OpenCyphal / specification

The Cyphal specification documents are maintained here.
https://opencyphal.org/specification
Creative Commons Attribution 4.0 International
41 stars 13 forks source link

Beta PR 2 of 2: delimited serialization #97

Closed pavel-kirienko closed 3 years ago

pavel-kirienko commented 4 years ago

Fixes https://github.com/UAVCAN/specification/issues/90

Context, motivation, discussion: https://forum.uavcan.org/t/data-type-extensibility-and-composition/827

Implementation: https://github.com/UAVCAN/pydsdl/pull/45; its documentation: https://pydsdl--45.org.readthedocs.build/en/45/


This is the last PR separating us from v1.0-beta; you will notice that I have renamed the document into "Specification v1.0-beta" in this branch already.

The changeset is large because it required updating many independent sections of the document. I recommend reviewing it by simply reading chapter 3 DSDL, without any regard for the diffs. Afterward, the second pass can be done by looking at the diffs only.

There are some inconsequential changes in the script render_dsdl.py that are safe to ignore. This script is seriously getting out of hand and I wish someone could rewrite it using a proper template engine like Jinja. I never expected it to grow so complex.

I also removed the term "data schema" from the spec because it did not reflect the reality accurately and was used incorrectly in several places. Instead, we now use "data type". This change made it painfully obvious that service types should not even belong in the category of serializable types because they are not serializable, but I suppose we'll not be changing this detail now unless someone is willing to volunteer.

pavel-kirienko commented 3 years ago

all serializable types are now alignas(8) extent types are always alignas(8) including primitive types (right?)

Composite types are alignas(8). Primitives and voids are alignas(1) and an array of T is alignas(T).

All types are automatically 32-bits bigger when nested inside of other types because there is an implicit 32-bit delimiter appended to them.

Not all types but only non-final composite types. Otherwise yes.

So if you mark your type @final (btw later I thought about saying "sealed" instead of "final" because it better describes the effect), you can nest it all you want and it wouldn't incur the 32-bit overhead.

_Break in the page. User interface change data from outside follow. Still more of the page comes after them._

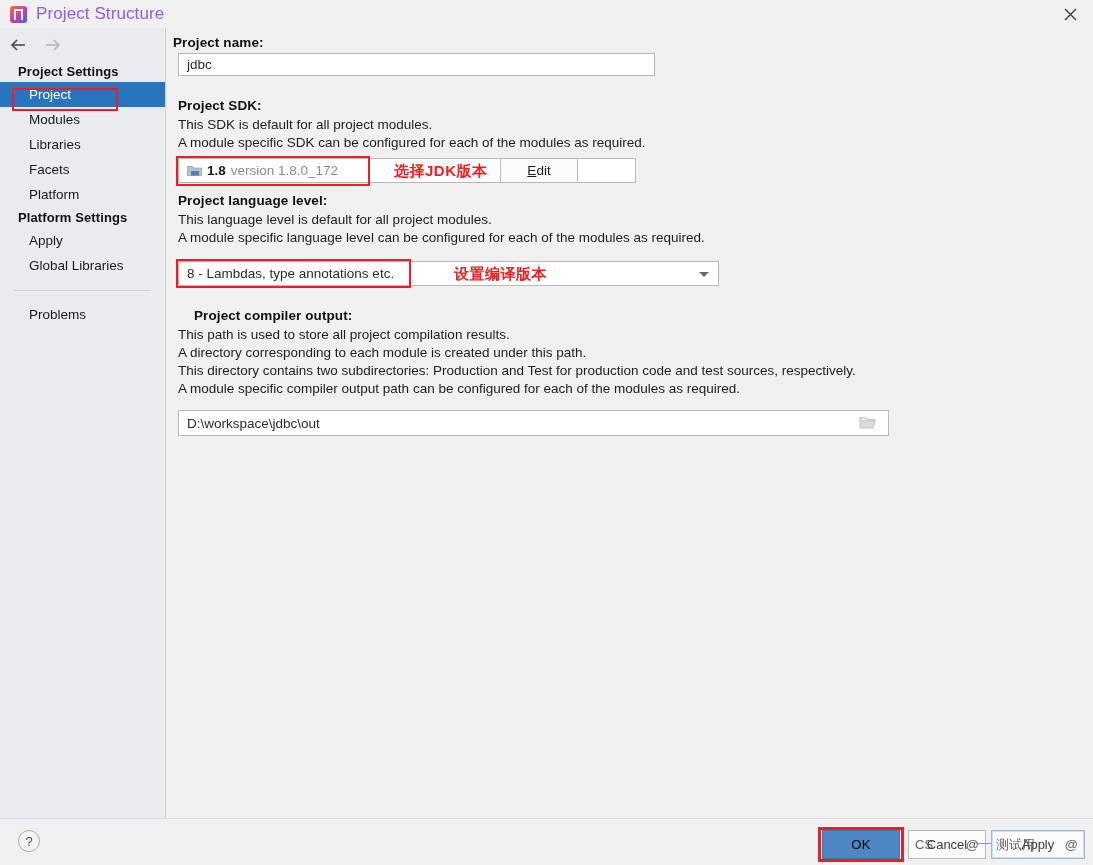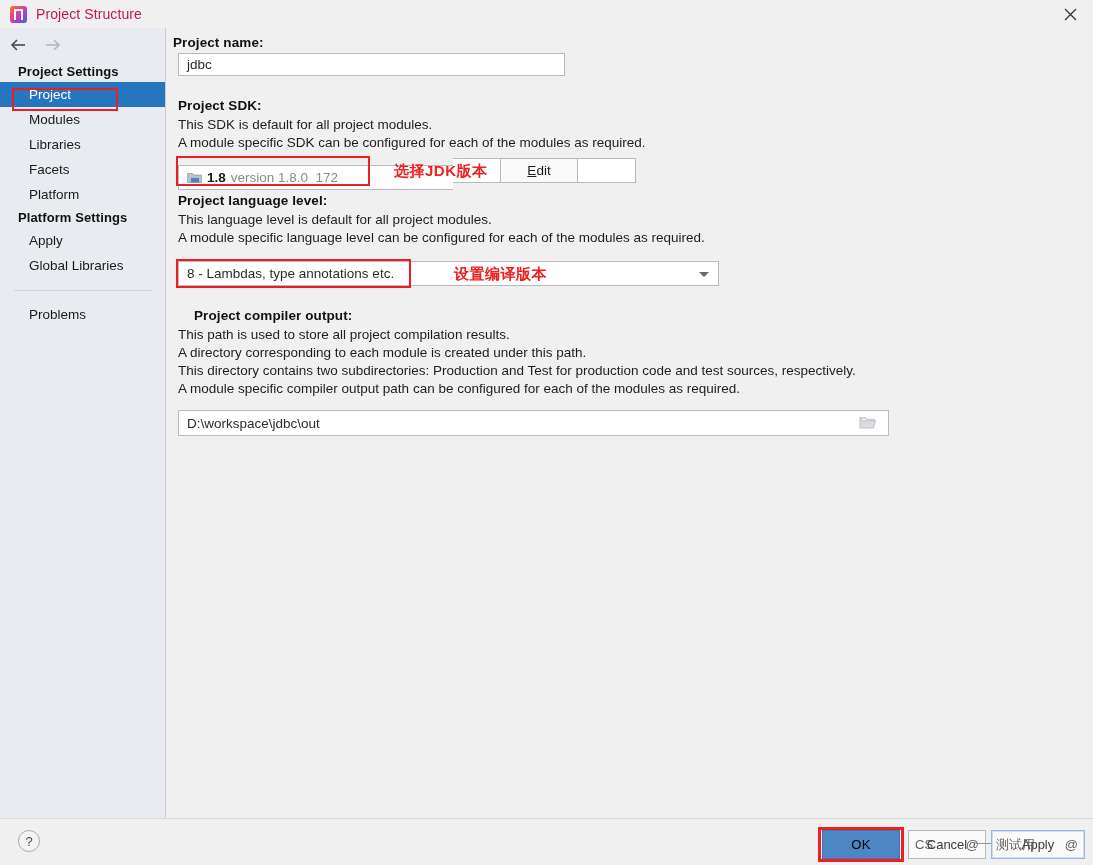"Project Structure" #window-title { color: #be185d -> #8b5cf6; font-size: 14px -> 17px }
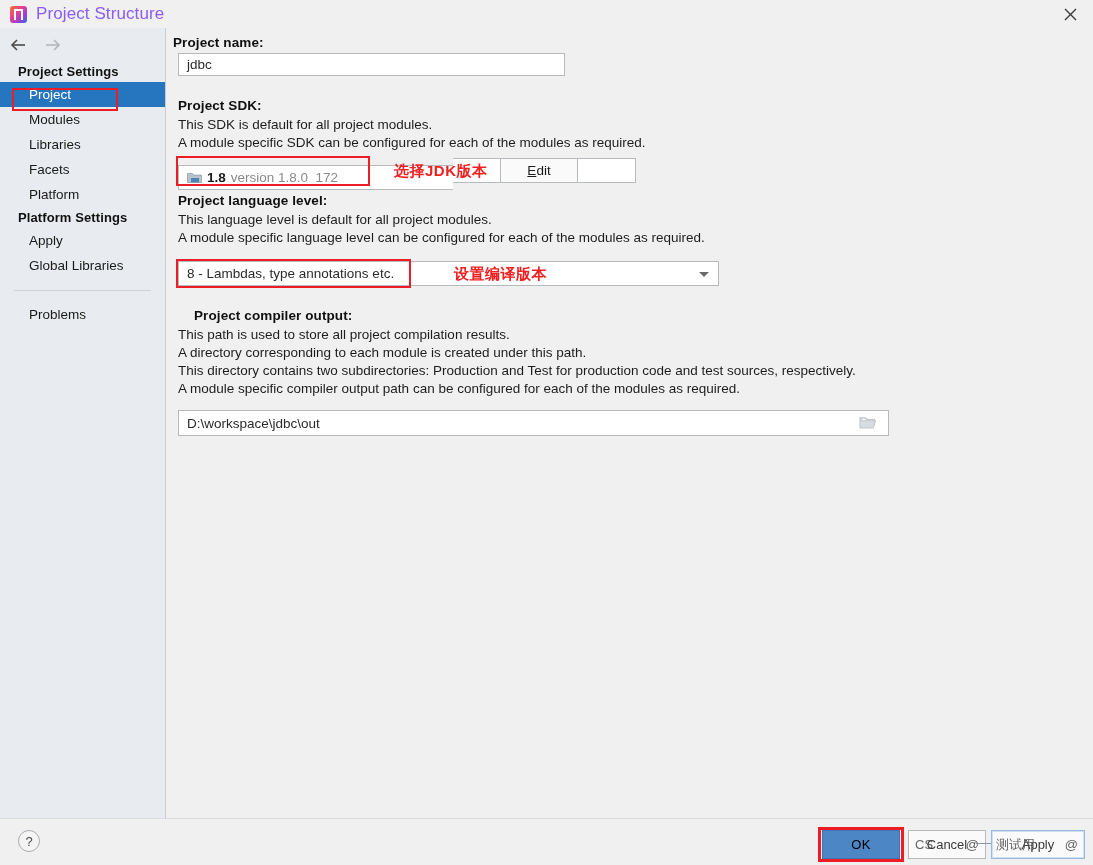"jdbc" div.txtfield { width: 387px -> 477px }
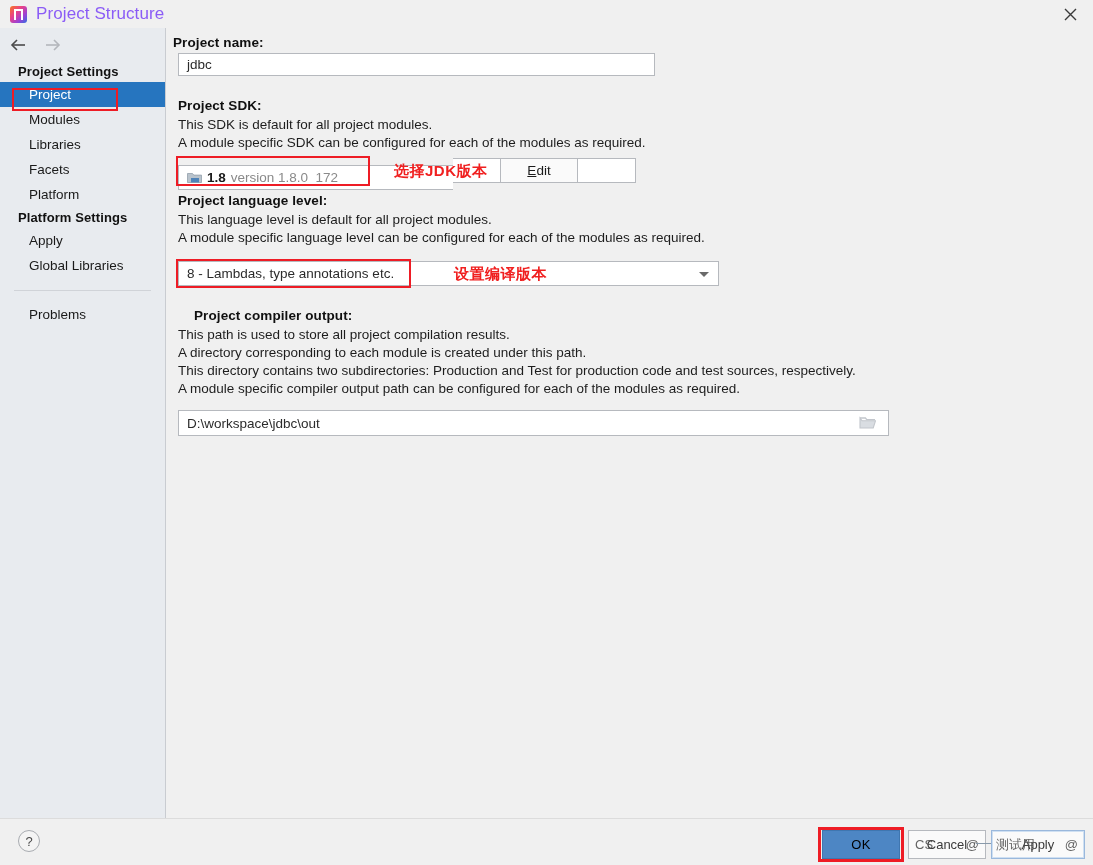"1.8" div.combo { margin-top: 7px -> none }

thirtytwobits commented 3 years ago

later I thought about saying "sealed" instead of "final" because it better describes the effect

Ooh. I like "sealed" better especially since final is a C++ keyword that has a very different effect.

thirtytwobits commented 3 years ago

Okay, so I think the one sticking point for me is the default extent. The 1.5 value seems arbitrary. How did we arrive at this? Is there a precedence for a default memory reserve in other data interchange technologies?

Regardless, adding in some of the discussion here: https://forum.uavcan.org/t/data-type-extensibility-and-composition/827/9 might help orient people about why we are wasting their precious memory.

Also needed is a discussion of the effect of removing a field from a datatype that uses this default extent. By shrinking the serializable size of the type I'd also be shrinking the extent which seems problematic, right?

pavel-kirienko commented 3 years ago

Okay, so I think the one sticking point for me is the default extent. The 1.5 value seems arbitrary. How did we arrive at this? Is there a precedence for a default memory reserve in other data interchange technologies?

I couldn't locate similar practices anywhere, not even in ASN.1. It would appear that most standards have no problem with dynamic memory, which seems natural. The multiplier is, indeed, chosen arbitrarily, but it seems like a low-risk guess that can be revised easily if necessary.

Regardless, adding in some of the discussion here: https://forum.uavcan.org/t/data-type-extensibility-and-composition/827/9 might help orient people about why we are wasting their precious memory.

Can you list any specific points that should be transferred? I was consulting with my own notes from that thread and I thought that I have carried over everything worthwhile but maybe I missed something.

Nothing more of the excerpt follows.